A aquisição de um prédio próprio da Câmara é uma reinvindicação antiga da comunidade de São Sebastião que, muitas vezes, se manifesta inconformada com os gastos exorbitantes com alugueis e reformas destes prédios. Para o vereador, a “polêmica” que circula pelas redes sociais é mais sentimental do que racional.

De acordo com ele, o processo foi iniciado como manda a lei. O decreto de desapropriação, ao qual a reportagem do JDL obteve acesso, é de 22 de setembro de 2017. Nele, o prefeito Felipe Augusto (PSDB) declara o imóvel de utilidade pública e cita a proprietária Amanda Cristina Nunes de Freitas. “A Câmara cumpriu todas as legalidades. Podem dizer o que quiser menos que não sabiam”, disse Reinaldinho.
Basicamente, o processo de desapropriação judicial é composto por três etapas, após o decreto de desapropriação da prefeitura: o juiz nomeia o perito, que avalia o imóvel para a venda juntamente com outros imóveis que também estão para serem vendidos na região e o interessado, no caso a Câmara, deposita o valor estabelecido. Em sua totalidade, a Câmara pagou R$ 2,7 milhões pela posse do imóvel, comprovada pelo mandado de imissão na posse, expedido no dia 28 de novembro último.

Homenageado

Sobre outra polêmica ventilada em páginas na internet, que apontam a escolha do nome do avô do vereador Reinaldinho para o prédio administrativo, ele disse: “Quis escolher algum vereador que tivesse uma história ilibada e honrada na cidade, e tivesse uma boa lembrança para a nossa gestão, que tivemos a coragem de fazer”.

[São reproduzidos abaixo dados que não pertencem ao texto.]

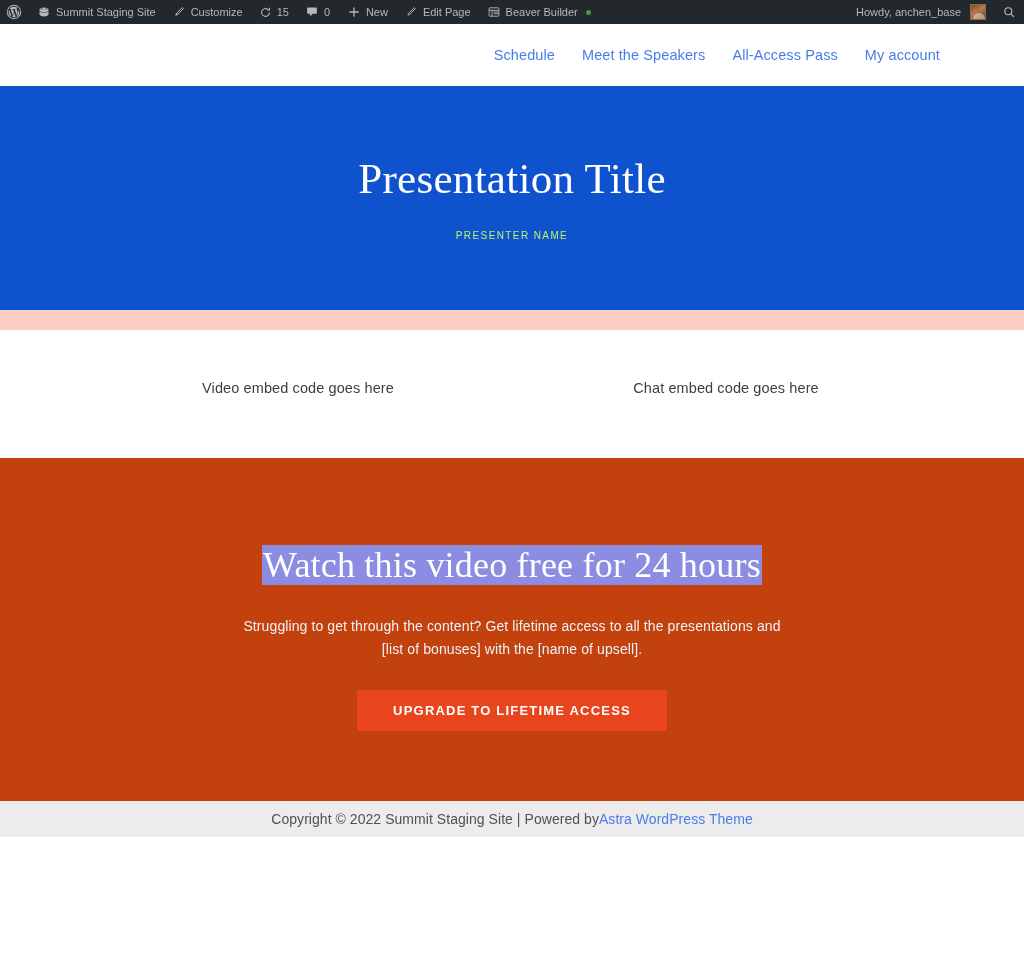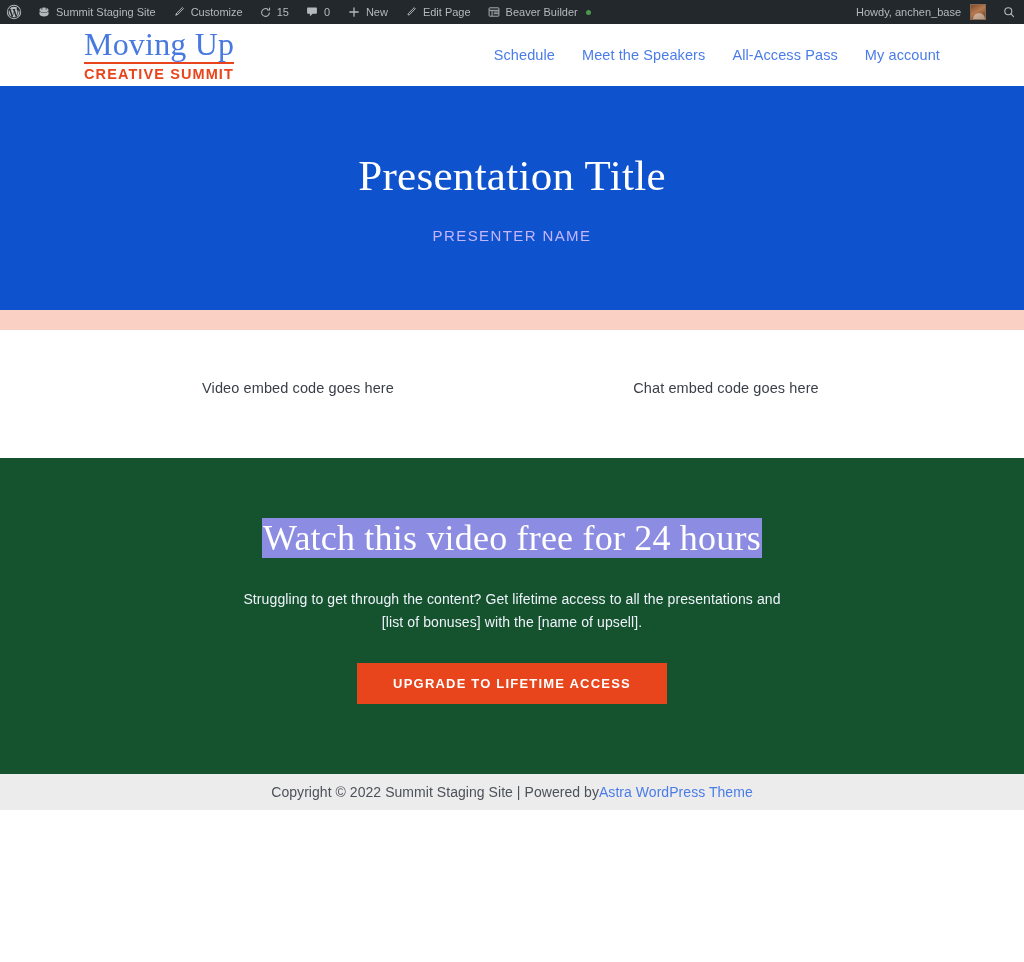--- a/index.html
+++ b/index.html
@@ -297,10 +297,6 @@
 </div>
 
 <header class="site-header">
-  <a class="logo" href="#">
-    <span class="logo-top">Moving Up</span>
-    <span class="logo-bot">CREATIVE SUMMIT</span>
-  </a>
 
   <nav class="nav">
     <a href="#">Schedule</a>

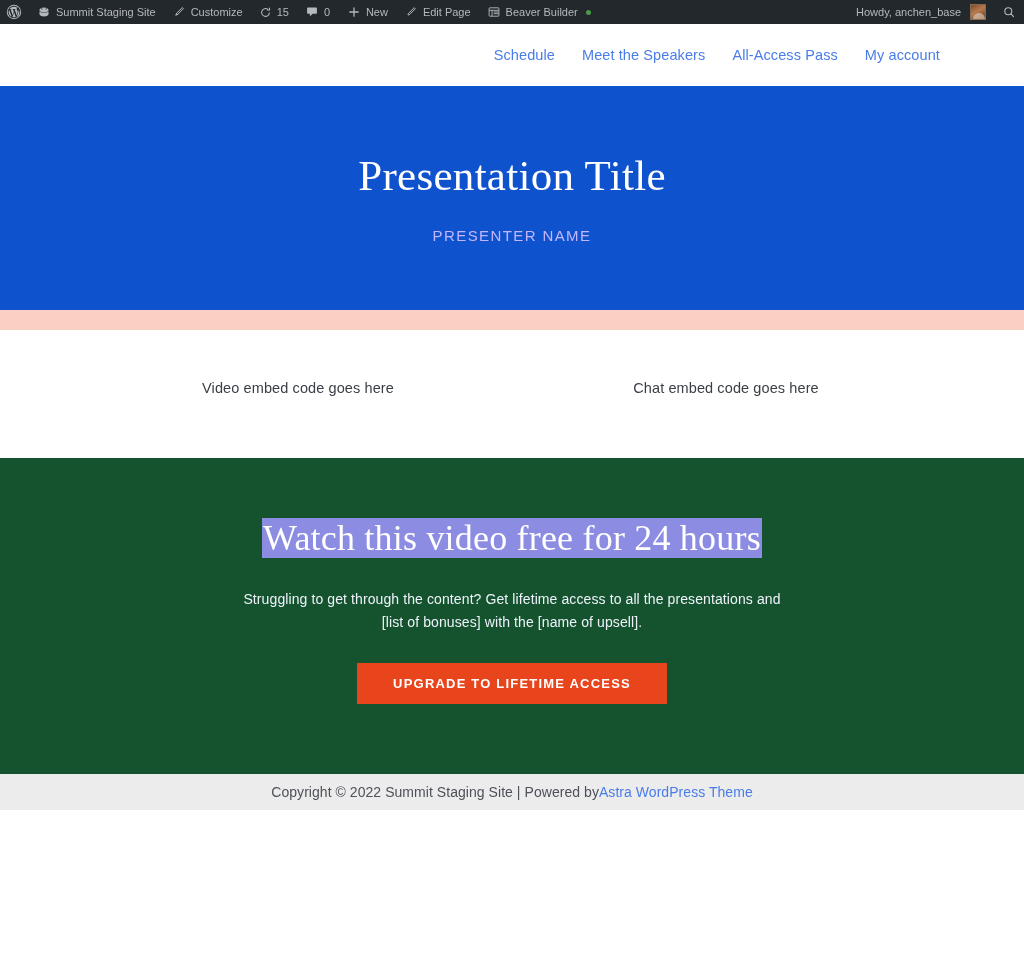--- a/index.html
+++ b/index.html
@@ -119,8 +119,8 @@
   }
   .hero-sub {
     margin-top: 28px;
-    font-size: 15px;
-    color: #c4b5fd;
+    font-size: 10px;
+    color: #bef264;
     letter-spacing: 1.4px;
   }
 

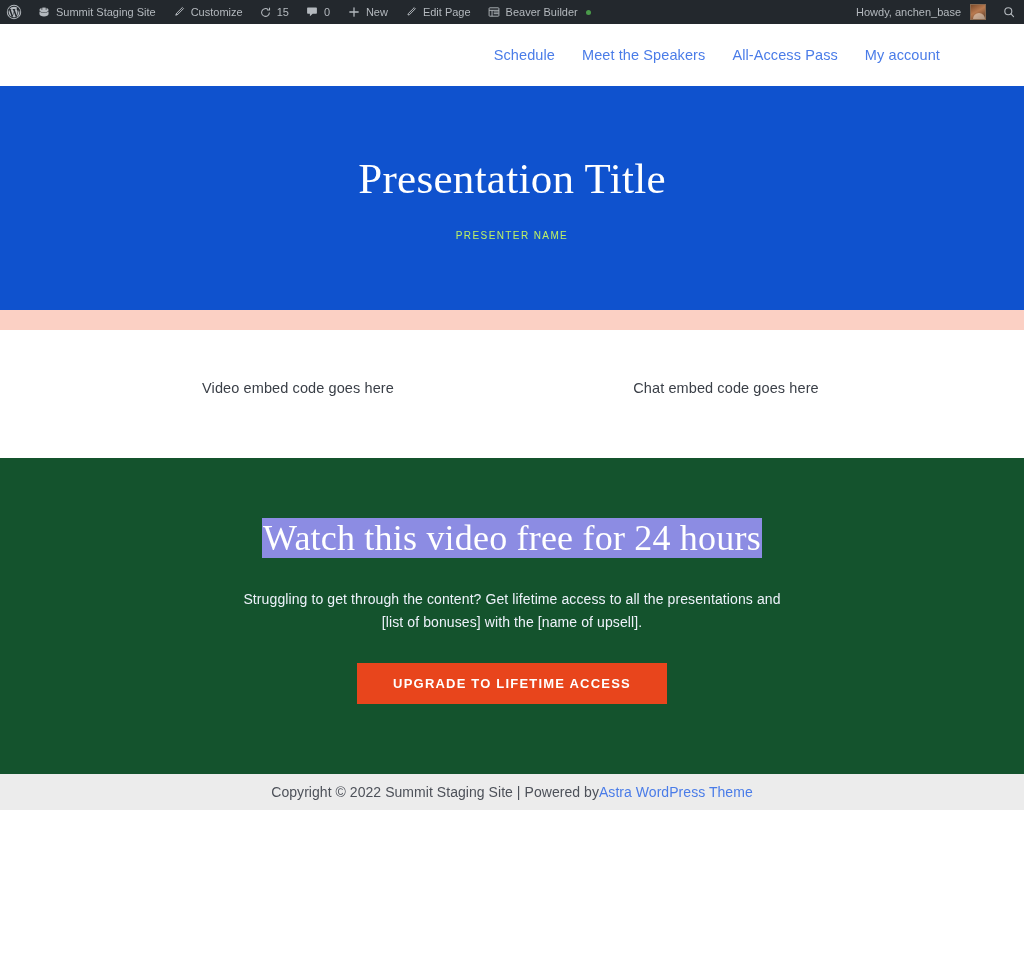--- a/index.html
+++ b/index.html
@@ -159,9 +159,9 @@
 
   
   .cta {
-    background: #14532d;
+    background: #c2410c;
     text-align: center;
-    padding: 60px 0 70px;
+    padding: 87px 0 70px;
   }
   .cta-title {
     font-family: "Liberation Serif", serif;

A escolha do nome de Leobaldo Alves Moreira, caiçara, avô do vereador Reinaldinho, que além de vereador também foi presidente da Câmara, foi feita por meio de um projeto de lei, enviado ao plenário e aprovado pelos demais vereadores. “Como a sala da Câmara tem o nome de Zino Militão, como a tribuna tem o nome do professor Machado Rosa e por aí vai. Ser meu avô é só um detalhe. Ele era um homem íntegro e reconhecido por toda a classe política e histórica da cidade”, completou Reinaldinho, que ainda defendeu: “O mais engraçado que o sonho de décadas da Câmara ter um prédio próprio e parar de pagar aluguel, está em segundo plano. Uma mentira e uma polêmica criada por blogs e oposição da cidade, está tendo mais atenção da mídia do que o ato histórico da Câmara ter um prédio próprio, com 90% composto por servidores municipais, funcionando de forma legal sem nenhum processo e sendo reconhecido pelos órgãos de fiscalização”.

A reportagem do JDL também questionou a Prefeitura de São Sebastião sobre o processo de desapropriação do imóvel, mas sua assessoria de imprensa não respondeu aos questionamentos até o fechamento desta matéria.